But that _is_ the same thing. People believed in unicorns just like they believe in ghosts and aliens now. I'm going to refer you to the most excellent book 'Lore of the Unicorn' by Odell Shepard. In the book he recounts arguments theologians had with skeptics concerning the existence of unicorns. It was a hot point of debate because many Christians believed unicorns must exist due to translations of certain Biblical words. The theologians believed that if unicorns did not exist, that would introduce the concept that there could be an error in the Bible, and thus throw the whole book in doubt. 

Another example are kelpies and other water horses.

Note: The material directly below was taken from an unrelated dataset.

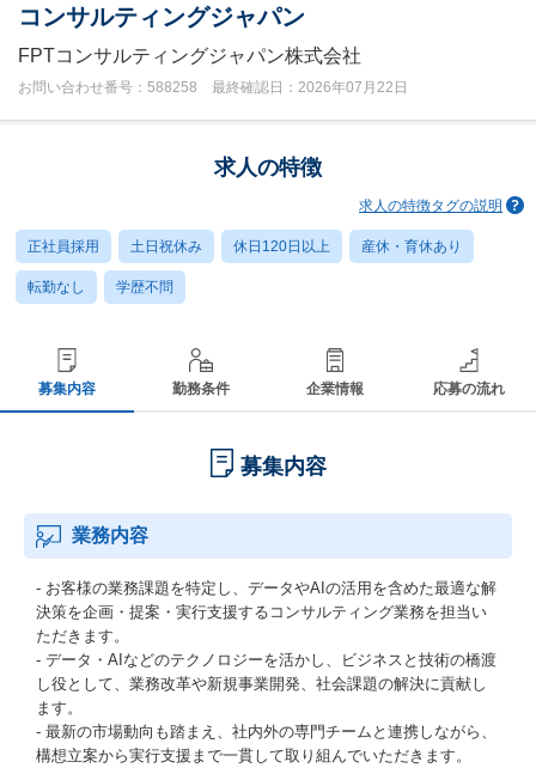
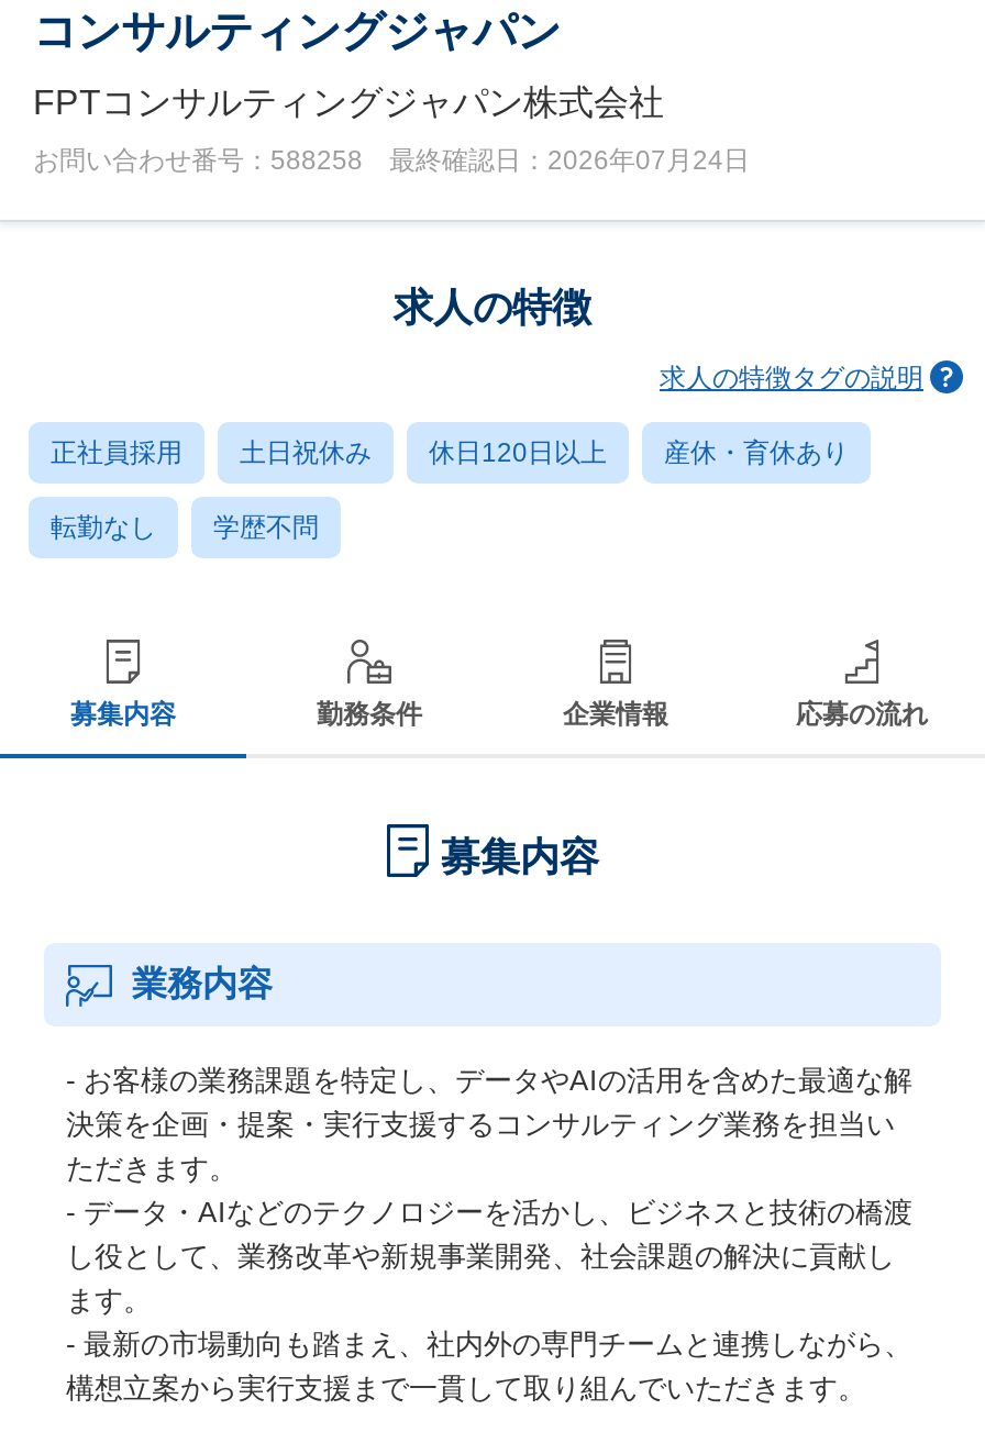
[18,79,408,96] お問い合わせ番号：588258 最終確認日：2026年07月22日 -> [33,145,750,176] お問い合わせ番号：588258 最終確認日：2026年07月24日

There is a good book out there on Scandinavian folklore from he late 1800s that includes examples of sightings of kelpies and other water horses. Yet, you would surely dismiss them out of hand just like the unicorn.

Aliens in general now have in many ways taken the place of the concept of fairies back then. Many people believed they abducted humans.

So...how are these things different from ghosts and aliens other than people no longer believe in them, but (still believe in ghosts) and believe in aliens instead, with exactly the same lack of evidence?



LoveDragonDon said:


> 4) And, I certainly disagree with you, the 'burden of proof' is on those making fun of those who believe these things.
> 
> We who believe in paranormal, are not saying the contrary "Oh you reality-only people are wrong" we don't say that out of respect and open-mindness. We do respect science (Science geek BTW) but if it can't explain it, then what?
> 
> ...


You may think so, but burden of proof is on the person making the assertion. If someone came up to you and said "Unicorns exist!" Would you just believe them, or expect solid evidence? The world turns on the people making assertions being the ones that need to prove their point. And this is true in science, too. When "continental drift" was proposed due to the shape of the continents, it wasn't just accepted. It need to be proven. The distribution of fossils over continents was strong evidence, but it took finding the mechanism (tectonic plates) to be fully accepted. Just believing whatever unusual point someone asserts is foolish. They have the burden of proof.


----------



## LoveDragonDon (May 31, 2014)

It is really hard to convince a skeptic, so for me to argue with you endlessly I just do not think it will be much of a meaningful outcome. 

I think that most believers and skeptics draw a line and not argue with each other, because it's probably an argument that wouldn't result in any changing mind no matter how many times, how hard the argument, how long people argue.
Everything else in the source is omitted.